He smirked inwardly at the phrase. Yuto knew how to deal with “potential ace”; he used to be one himself. All above-standard abilities asides, they broke just like anybody else. In the Survey Corps, we are all equal in ranks – and in post-traumatic stress disorder. If that was not a good enough leveler, when it came to becoming a half-chewed mess of bones and flesh spit from a Titan’s mouth, really, everybody looked the same.
“Yuto! I’ve been looking forever for you! One of our horses had … something happened to his shoes, he’s been walking with a limp ever since we came back.”
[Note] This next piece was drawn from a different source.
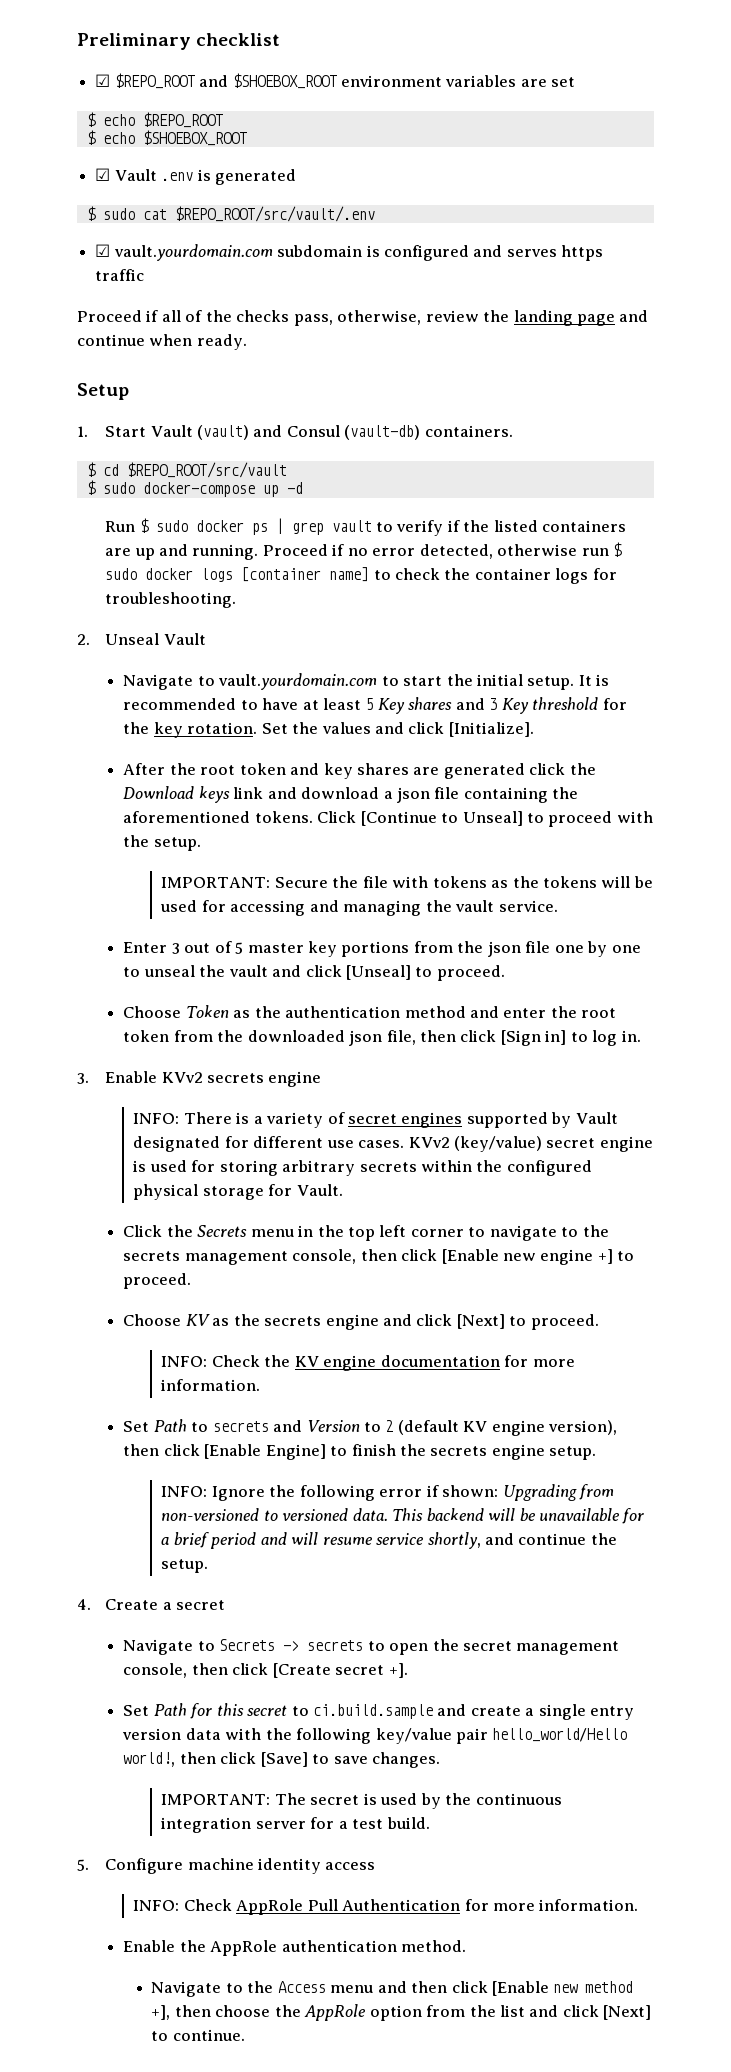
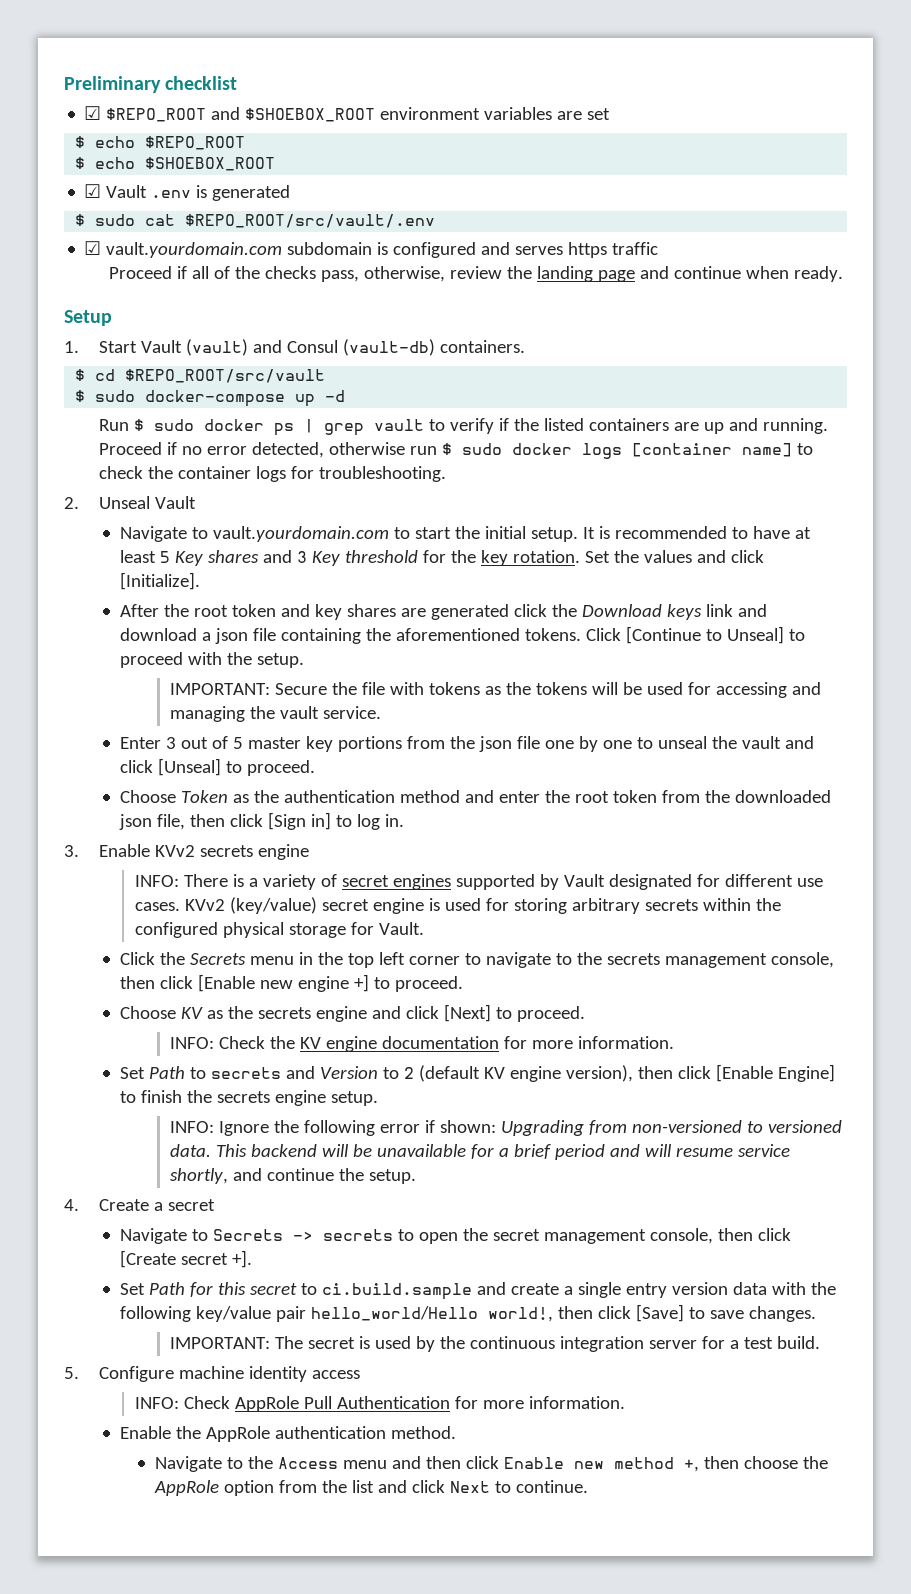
[492,1981,550,1996] [Enable -> [503,1457,564,1469] Enable
[151,2005,171,2020] +], -> [683,1459,699,1472] +,
[603,2005,652,2020] [Next] -> [449,1481,490,1493] Next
Yuto turned to see a breathless Squad Leader Dita running towards him.
“He’s in the stable?”
“Yup. Let me take those woods for you. Can you run?” he glanced down to Yuto’s bandaged leg.
“I’ll walk very fast,” Yuto said, already turning towards the stable.
The horse in question turned out to have a twisted shoe, and one of the nails was scraping against the sensitive part of his hoof. Although only the most experienced people got to shoe the horses, accidents like this happened often. Then again, everyday shoeing did not account for all the crazy situations a horse may be in on a Survey Corps expedition. Perhaps a Titan had reached for its rider, and the movement had caused it to fall sideways in an odd position, or perhaps the frantic gallop at which it sometimes had to ride on an uneven terrain, or perhaps both at once.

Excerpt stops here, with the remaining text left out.